We will also continue to grow our relationship with our Partners in Pastoral Care to take the competencies we have already developed and create a program that can be used by dioceses throughout the country. We will better utilize technology to deliver programming to ministers (volunteers, lay ecclesial ministers, chaplains, clergy) throughout the country.
We will also work with the ACPE and other organizations to increase the number of CPE classes available to people interested in ministry outside of healthcare (e.g., first responders, human trafficking, corrections, etc.)
This will require new organization on the part of NACC, and will require us to perform the next strategic goal well.
Education and Marketing
As mentioned before, chaplaincy has evolved, especially during the pandemic, as an essential function within healthcare, but it still is not recognized enough by the public. With our Strategic Partners, we plan extend our marketing initiatives above and beyond the “Choose Chaplaincy” campaign to increase awareness of the vital vocation of chaplaincy.
In addition we want to raise awareness in other institutions by proactive outreach to our colleges/universities. We will continue to support our Strategic Partners while maintaining independence as a Catholic organization. And we will be intentional about training pastoral care leadership who are involved in the development of our chaplains.

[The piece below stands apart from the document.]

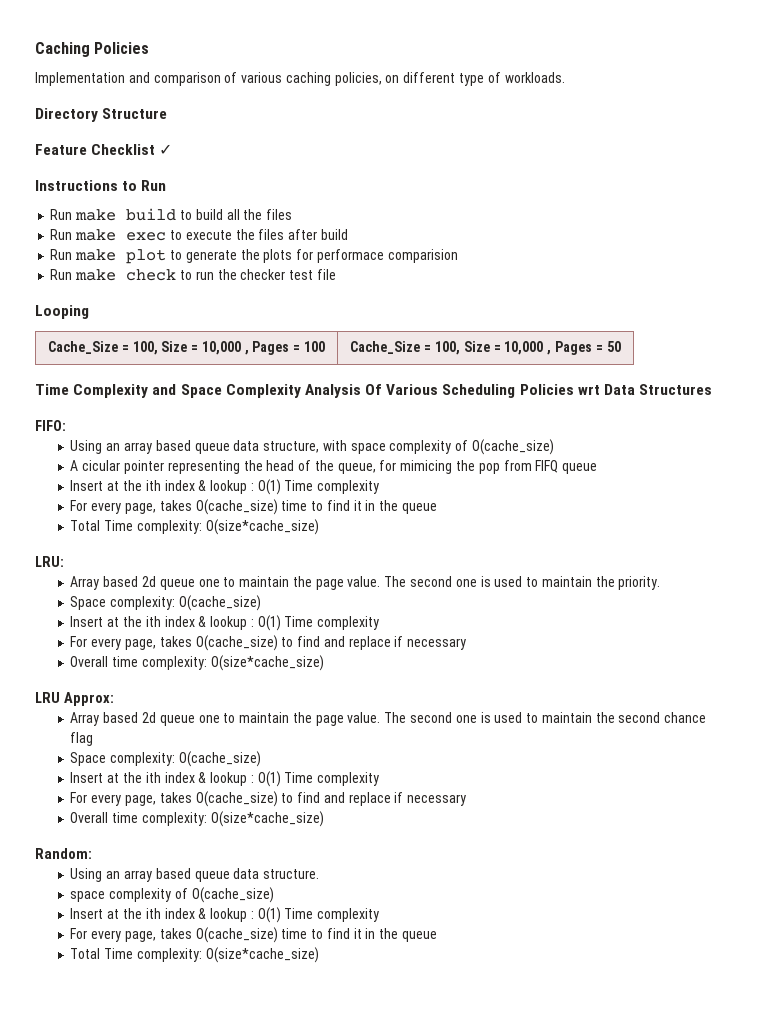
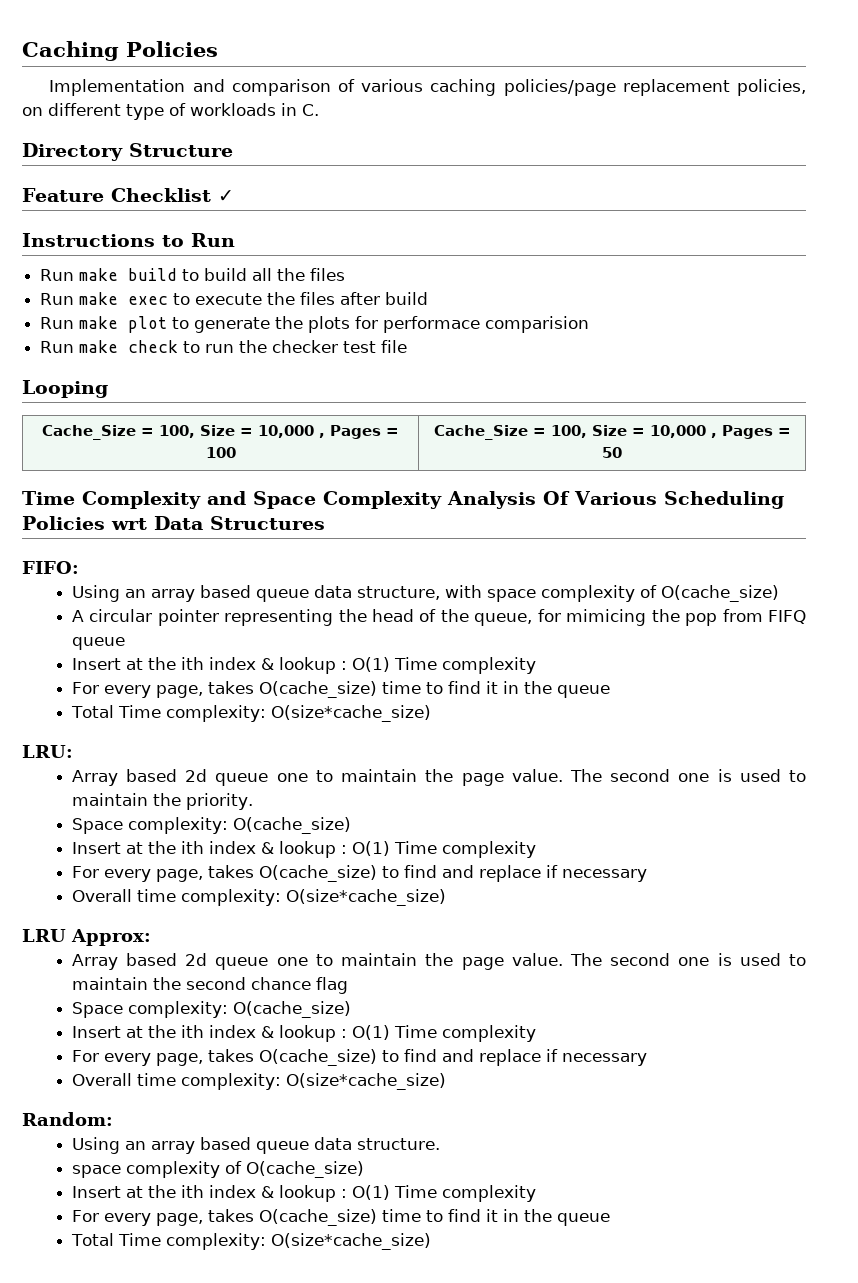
(331, 79) none -> [503,79,730,96] policies/page replacement
[504,72,565,83] workloads. -> [190,103,319,116] workloads in C.
[82,460,121,471] cicular -> [89,609,153,622] circular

Racial Justice, Diversity, Inclusion and Belonging
In the last two years, our society has been reckoning with the disparities in our country and the world. This needs to be a focus for our organization as well. NACC will promote racial justice, diversity, inclusion and belonging among its members and assess/remedy inequities within the association. NACC is committed to providing formation and education to its leadership, staff and members in diversity, inclusion and belonging. We will:
- Require two CEUs annually on the subject.
- Continue to welcome and support members from our BIPOC communities and develop ways to lift people up into leadership roles who are from diverse or underrepresented communities.
- Grow our resources in Spanish and other languages.
- Continue to review competencies so they reflect the need for the diversity of chaplaincy.
Structure and Finance
To accomplish these goals, NACC must have the necessary personnel, financial resources, and technical tools. We are committed to:
- Seek grants and development support within NACC and in conjunction with our strategic partners.
- Increase membership via the CAC and Partners in Pastoral Care.
- Develop a comprehensive communication plan so that we can demonstrate NACC as the quality certification organization that it is.
So there you have it. NACC is looking to build on a wonderful 50-plus-year history and lean into the future to secure the profession of Catholic chaplaincy. We bring a wonderful ministry to all that we serve, and through our strategic goals hope to advance our profession.
Deacon Jack Conrad, BCC, is manager of spiritual care at CHRISTUS St. Vincent Regional Medical Center in Santa Fe, NM, and a member of the NACC Board of Directors.